Does monitoring employees —whether they work remotely or in the office — lead to increased productivity? Does it motivate, intimidate or infuriate your employees?
Many readily available applications — Slack, Zoom, Google Workspace and Microsoft tools — provide raw data on employee activities. But this data is just that. Raw. It doesn’t provide a true picture of productivity or performance, just activity in general. Nor does this data indicate employee engagement or satisfaction.
What can you do with some of these apps? You can see how many video meetings employees attended, how long the meetings lasted and how many people were at each meeting. But attendance isn’t the same as participating, contributing or even paying attention. You could assess how much material an employee saved to the cloud or hard drive, but not the value or even content of those documents. You could monitor the number and duration of chats between co-workers, but not the topics or usefulness of the chats.

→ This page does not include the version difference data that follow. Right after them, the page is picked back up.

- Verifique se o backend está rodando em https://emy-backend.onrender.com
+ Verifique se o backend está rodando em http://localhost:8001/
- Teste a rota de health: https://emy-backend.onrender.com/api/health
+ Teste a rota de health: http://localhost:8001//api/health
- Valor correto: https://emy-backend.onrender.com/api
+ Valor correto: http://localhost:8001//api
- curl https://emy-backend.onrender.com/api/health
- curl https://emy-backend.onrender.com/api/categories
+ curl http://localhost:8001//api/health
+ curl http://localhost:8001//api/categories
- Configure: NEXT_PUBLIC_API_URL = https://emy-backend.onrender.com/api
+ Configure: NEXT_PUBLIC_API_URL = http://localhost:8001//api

In other words, these snapshots of an employee’s day might tell you what the employee did all day, but not the value of or participation in those activities.
To truly assess performance, you need to look at productivity, not just activity. Using activity based analytics to gauge productivity doesn’t necessarily allow for results from telephonic or in-person communications.
How do some of these apps work? What sort of data can you collect and assess from some of these apps?
If you have a paid Slack account, you can look at such data as how many days in a given period a person has been active and how many messages they’ve sent in a selected time period.
Zoom enables your administrator to determine the number and duration of meetings employees have participated in, how long the meetings lasted and whether or not their cameras and microphones were enabled.
Microsoft 365 has a means for your administrator to view such data as the number of emails sent, how many files were saved on your company’s shared drive or the cloud and meetings the employees participated in using Microsoft Teams or the messaging feature. This data isn’t always easy to locate or collect, though.
Google Workspace offers data collection features similar to those of Microsoft 365.
Keep in mind such activities as mentoring, brainstorming, planning and other actions that occur without monitored computers don’t show up in the data collected by apps. Valuing quantity over quality might not yield the results you want and need.
Relying on data from these apps to evaluate performance could prompt employees to plan activities to maximize their apparent level of activity rather than ensuring high-quality performance and results.
You might discover monitoring leads to disgruntled employees — or worse.